BACKGROUND: Myocardial mass is a key determinant of cardiac muscle function and hypertrophy. Myocardial depolarization leading to cardiac muscle contraction is reflected by the amplitude and duration of the QRS complex on the electrocardiogram (ECG). Abnormal QRS amplitude or duration reflect changes in myocardial mass and conduction, and are associated with increased risk of heart failure and death. OBJECTIVES: This meta-analysis sought to gain insights into the genetic determinants of myocardial mass. METHODS: We carried out a genome-wide association meta-analysis of 4 QRS traits in up to 73,518 individuals of European ancestry, followed by extensive biological and functional assessment. RESULTS: We identified 52 genomic loci, of which 32 are novel, that are reliably associated with 1 or more QRS phenotypes at p < 1 × 10(-8). These loci are enriched in regions of open chromatin, histone modifications, and transcription factor binding, suggesting that they represent regions of the genome that are actively transcribed in the human heart.

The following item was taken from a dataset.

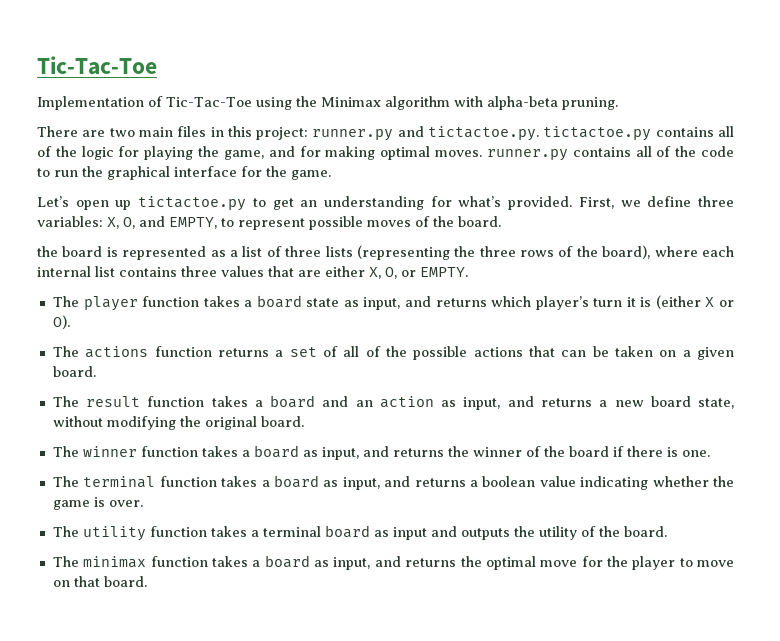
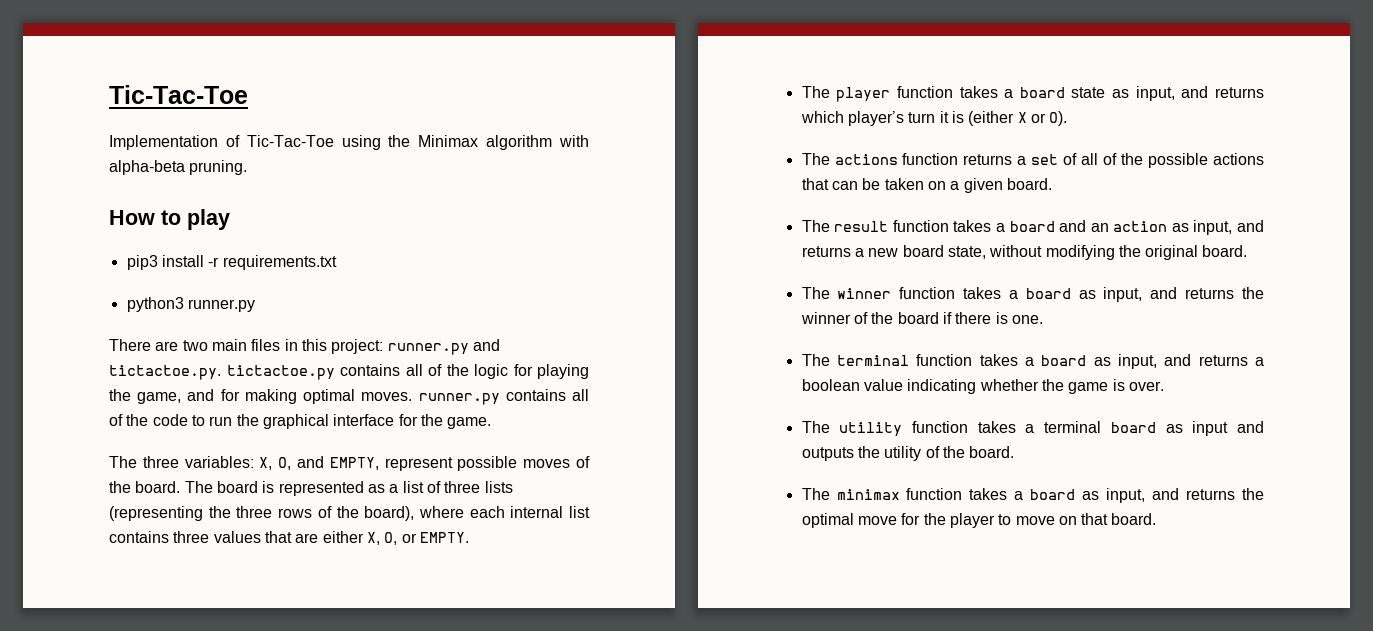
(618, 103) none -> [109,209,230,230] [126,255,337,270] [126,297,255,312] // How to play // pip3 install -r requirements.txt // python3 runner.py
[37,196,692,211] Let’s open up tictactoe.py to get an understanding for what’s provided. First, we define -> [109,456,137,468] The
[221,218,234,227] to -> (379, 463) none
[37,246,58,257] // the -> [184,481,213,493] The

Pathway analyses provided evidence that these loci play a role in cardiac hypertrophy. We further highlighted 67 candidate genes at the identified loci that are preferentially expressed in cardiac tissue and associated with cardiac abnormalities in Drosophila melanogaster and Mus musculus. We validated the regulatory function of a novel variant in the SCN5A/SCN10A locus in vitro and in vivo. CONCLUSIONS: Taken together, our findings provide new insights into genes and biological pathways controlling myocardial mass and may help identify novel therapeutic targets.